▶ _Task description_: Scan the data below and copy each line where "install" occurs.

"""

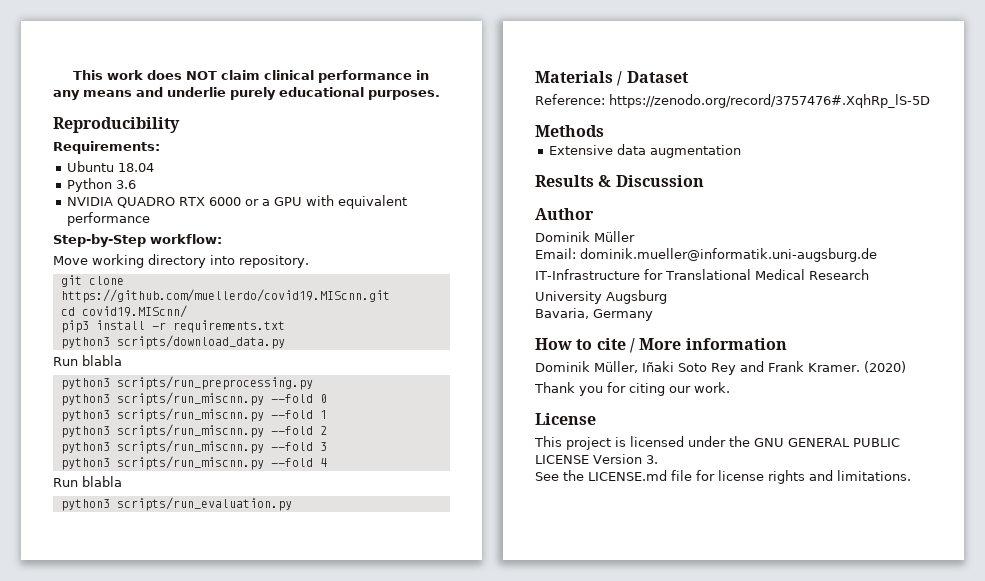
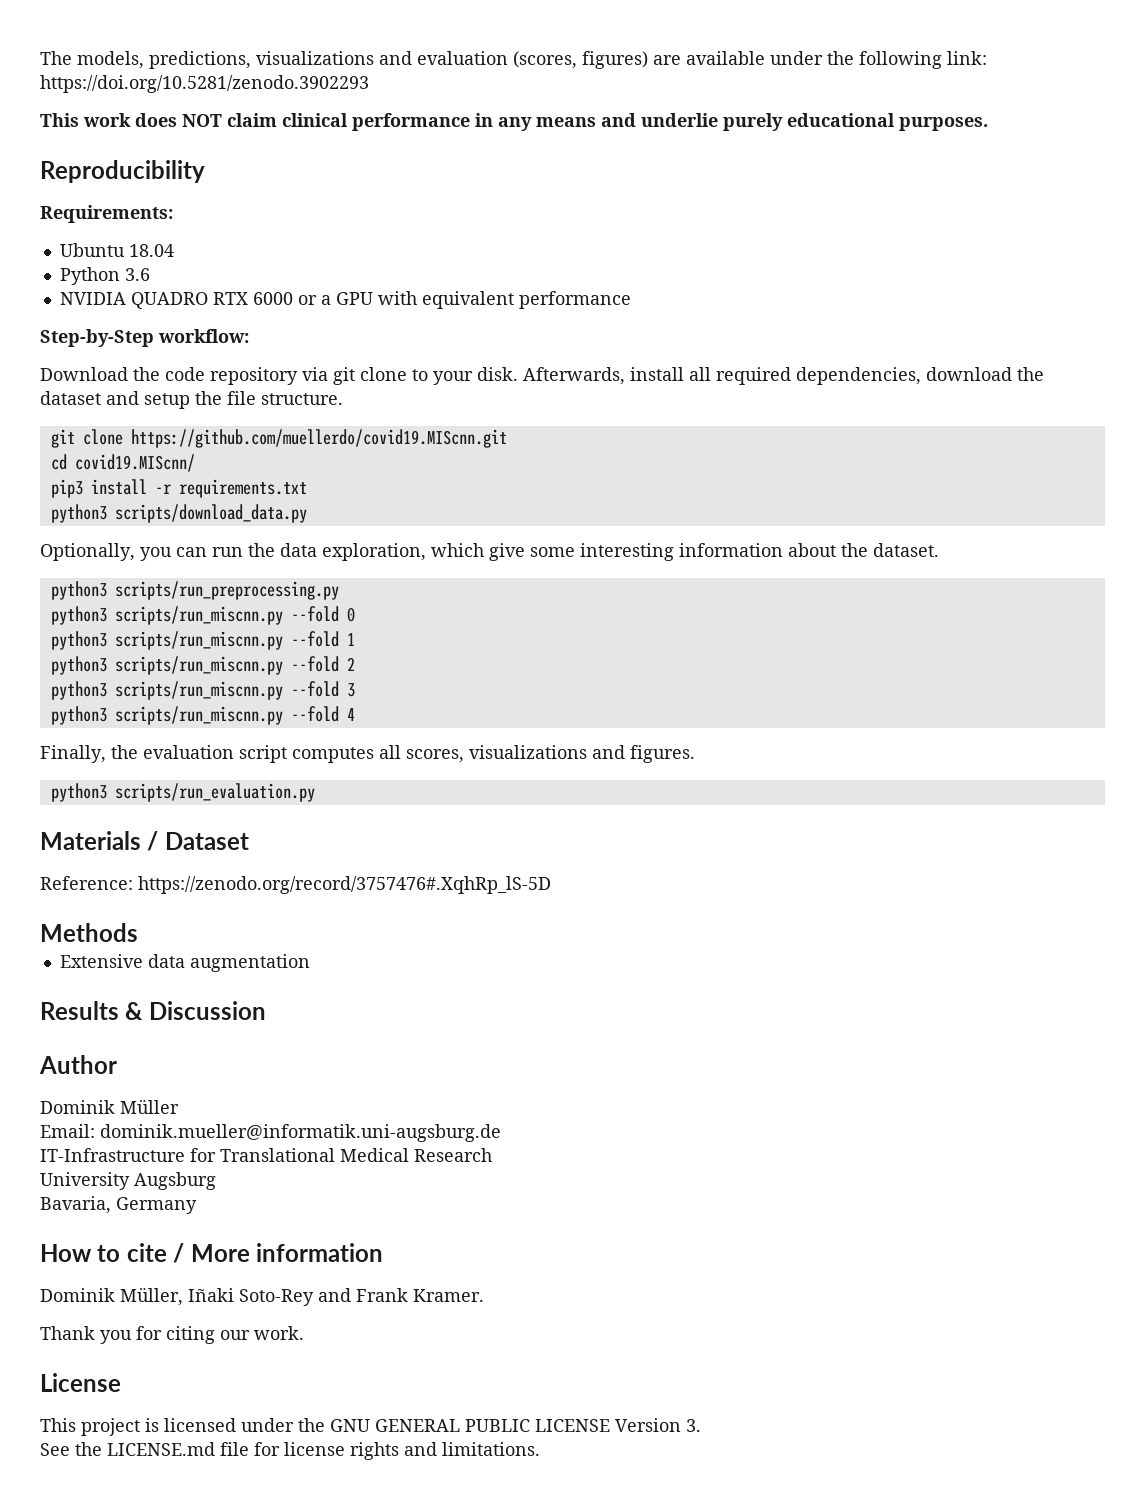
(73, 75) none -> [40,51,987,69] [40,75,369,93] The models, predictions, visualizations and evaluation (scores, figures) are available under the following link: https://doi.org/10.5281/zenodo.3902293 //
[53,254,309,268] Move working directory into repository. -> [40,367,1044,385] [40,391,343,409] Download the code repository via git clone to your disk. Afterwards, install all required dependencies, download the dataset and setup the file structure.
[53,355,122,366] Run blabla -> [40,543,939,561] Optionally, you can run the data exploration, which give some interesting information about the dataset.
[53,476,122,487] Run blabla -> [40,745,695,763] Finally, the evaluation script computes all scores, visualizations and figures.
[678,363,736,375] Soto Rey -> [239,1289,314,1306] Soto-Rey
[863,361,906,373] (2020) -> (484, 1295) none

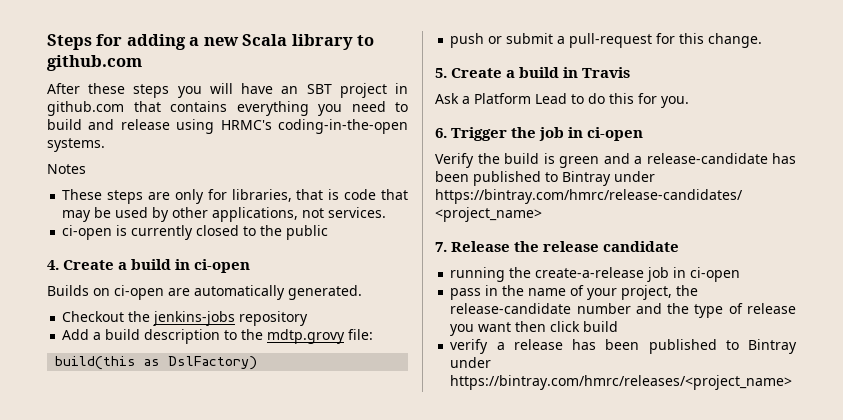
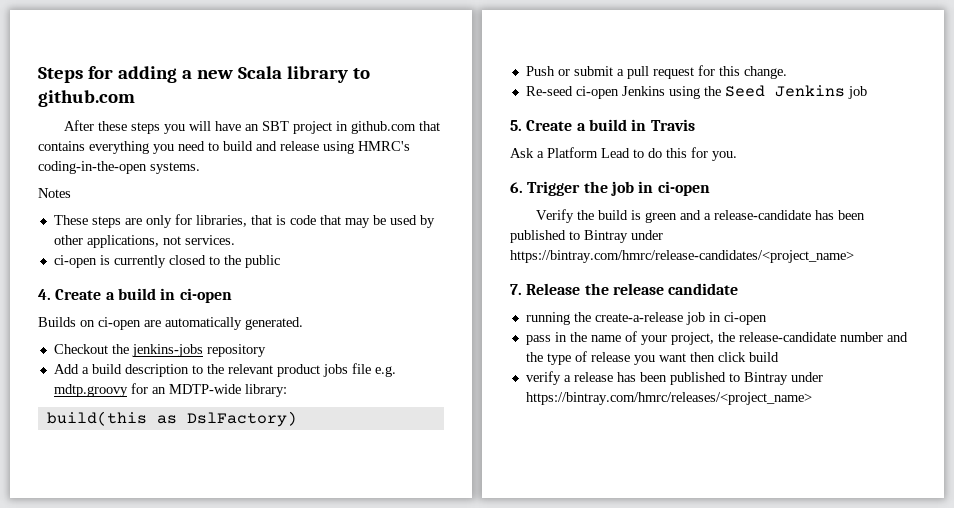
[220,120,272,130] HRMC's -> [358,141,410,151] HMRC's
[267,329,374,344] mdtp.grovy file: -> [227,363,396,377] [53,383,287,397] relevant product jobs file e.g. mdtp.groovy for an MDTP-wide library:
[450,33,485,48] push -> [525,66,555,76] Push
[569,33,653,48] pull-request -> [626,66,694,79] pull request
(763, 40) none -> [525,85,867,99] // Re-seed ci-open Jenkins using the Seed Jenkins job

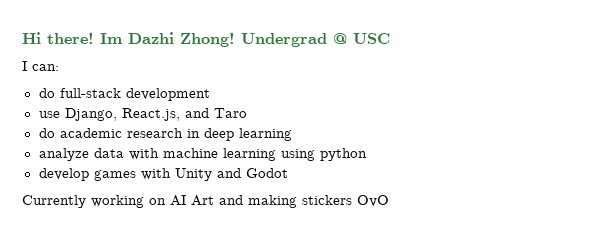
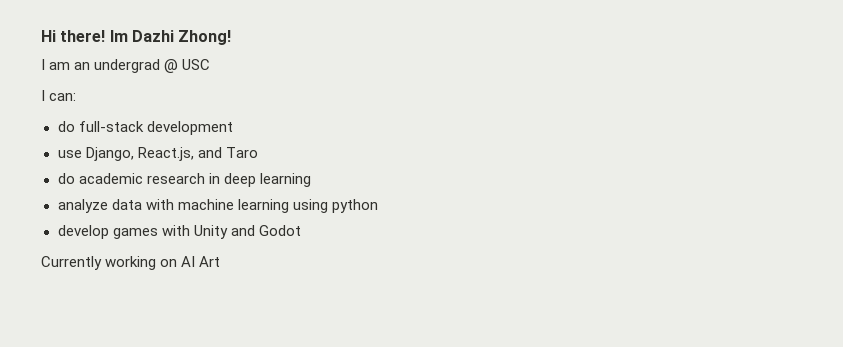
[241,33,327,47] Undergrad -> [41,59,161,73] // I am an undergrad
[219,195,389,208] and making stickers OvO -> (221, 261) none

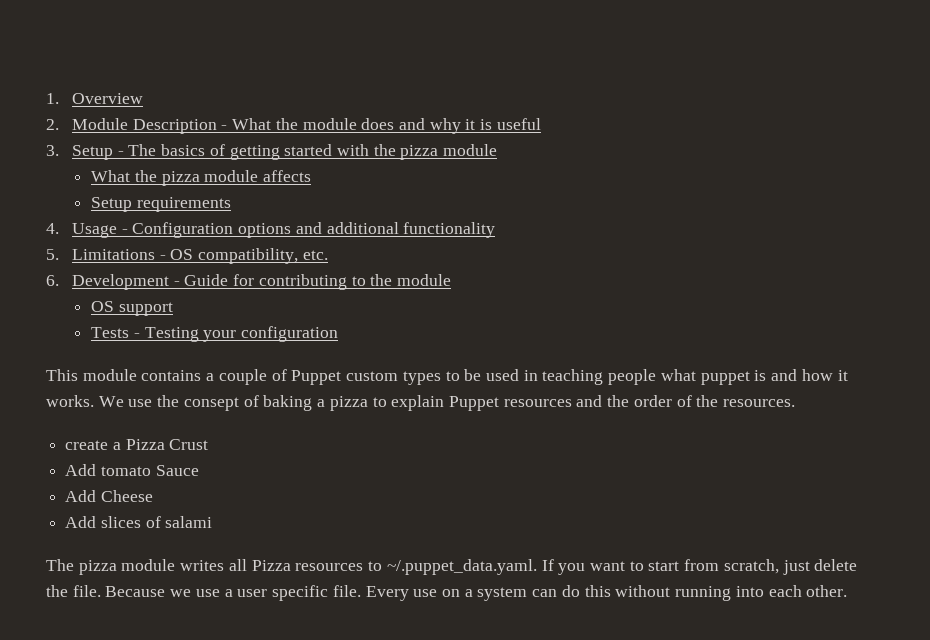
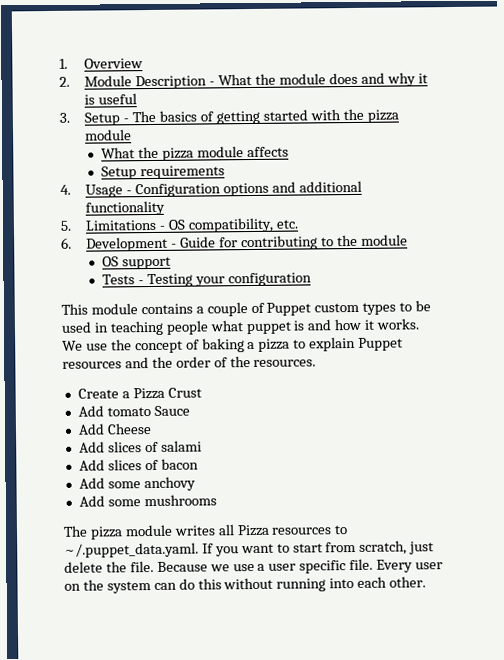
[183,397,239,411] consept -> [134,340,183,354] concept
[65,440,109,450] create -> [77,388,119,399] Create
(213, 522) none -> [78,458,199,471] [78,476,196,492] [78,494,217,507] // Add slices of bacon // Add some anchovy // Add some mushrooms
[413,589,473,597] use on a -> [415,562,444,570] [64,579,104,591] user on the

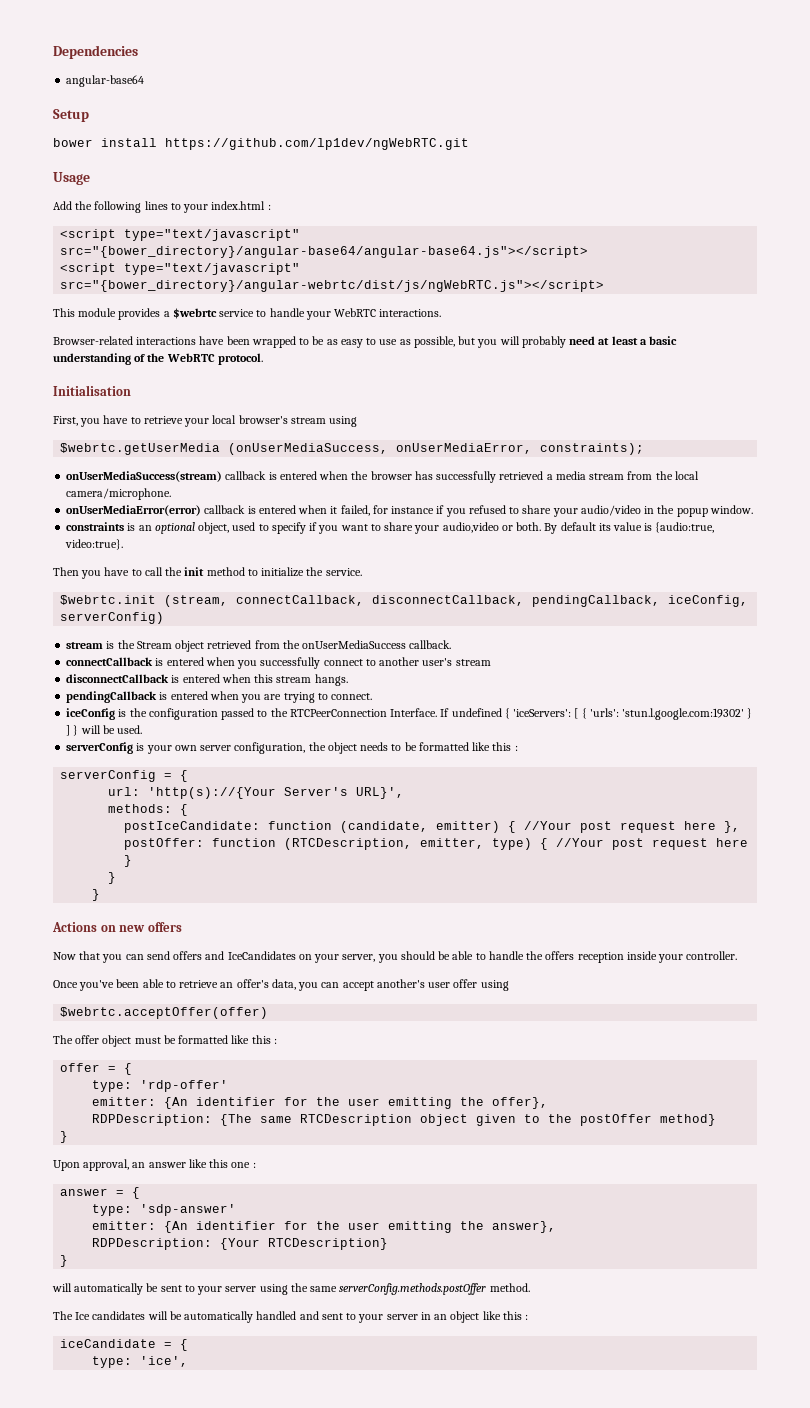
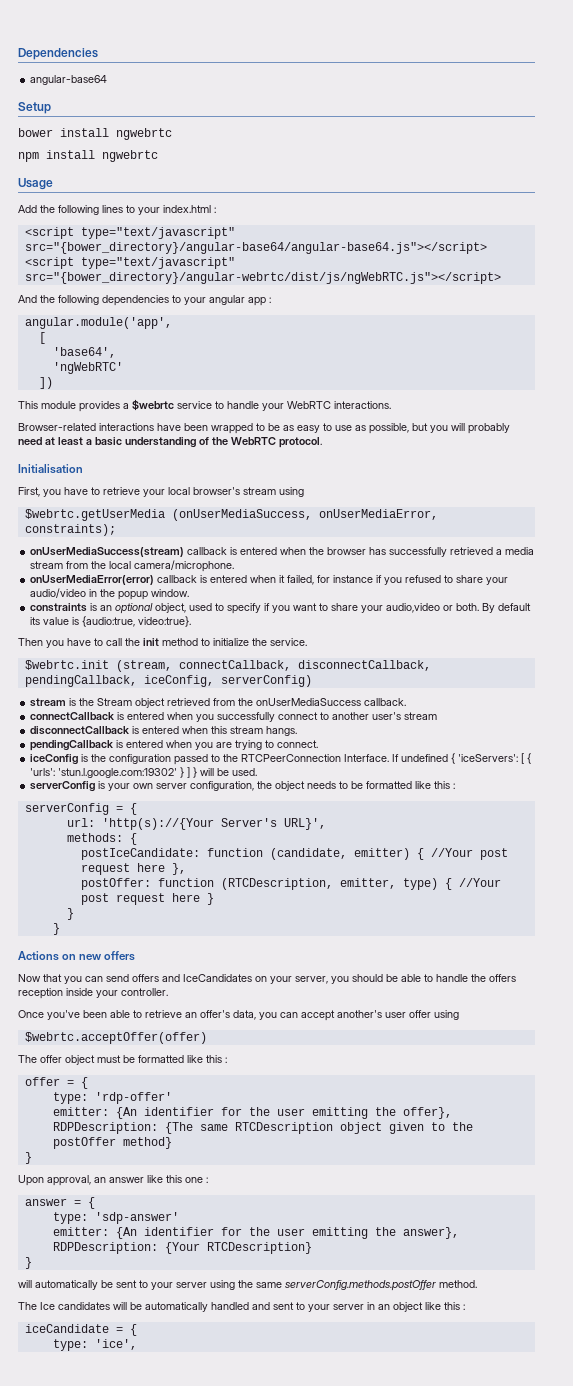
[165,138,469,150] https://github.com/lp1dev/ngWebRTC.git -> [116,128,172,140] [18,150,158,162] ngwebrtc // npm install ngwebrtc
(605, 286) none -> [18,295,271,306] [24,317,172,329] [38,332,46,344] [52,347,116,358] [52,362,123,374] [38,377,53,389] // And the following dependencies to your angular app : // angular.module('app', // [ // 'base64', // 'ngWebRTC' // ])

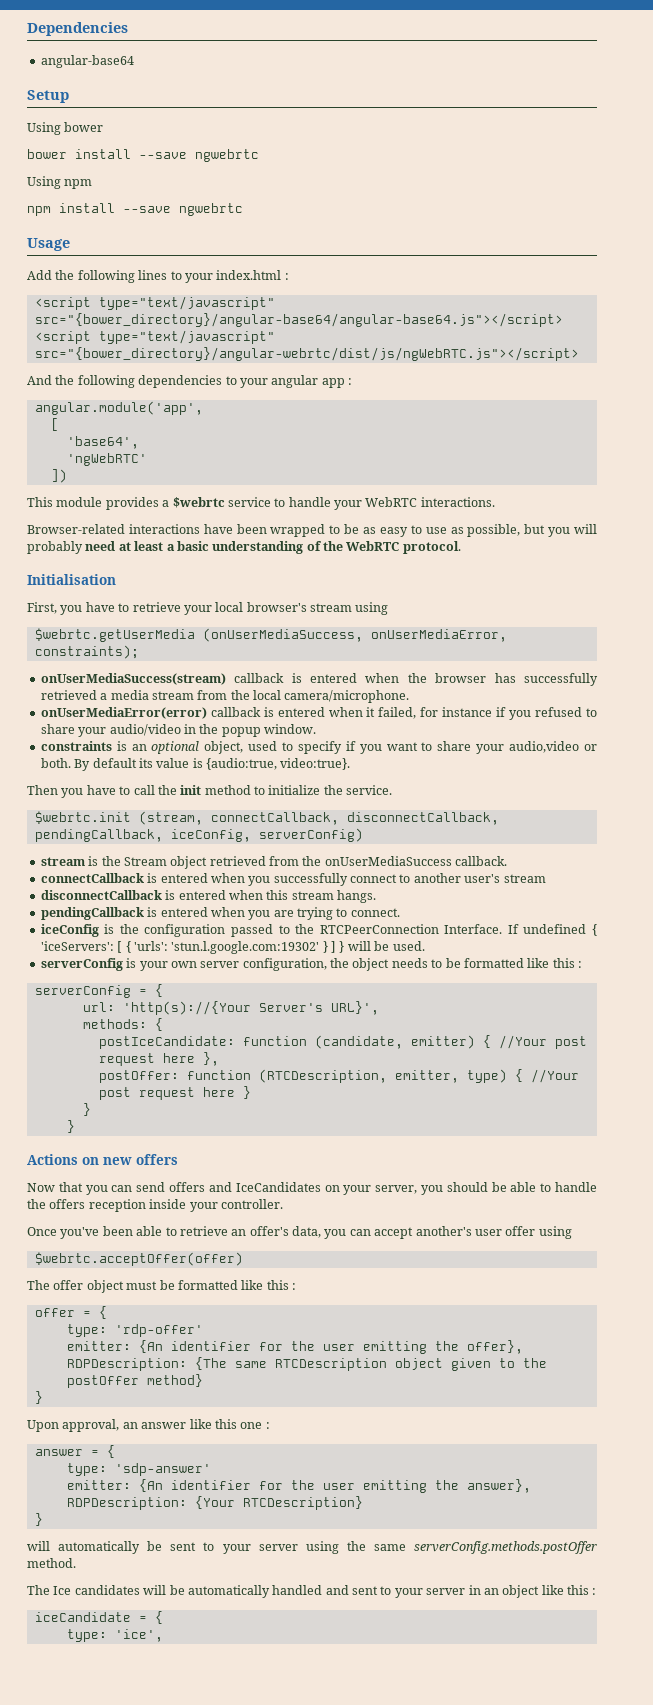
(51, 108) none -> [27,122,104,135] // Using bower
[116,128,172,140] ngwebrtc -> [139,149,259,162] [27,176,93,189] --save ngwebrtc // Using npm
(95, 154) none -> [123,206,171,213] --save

"""

▶ _Solution_:
[53,254,309,268] Move working directory into repository. -> [40,367,1044,385] [40,391,343,409] Download the code repository via git clone to your disk. Afterwards, install all required dependencies, download the dataset and setup the file structure.
[165,138,469,150] https://github.com/lp1dev/ngWebRTC.git -> [116,128,172,140] [18,150,158,162] ngwebrtc // npm install ngwebrtc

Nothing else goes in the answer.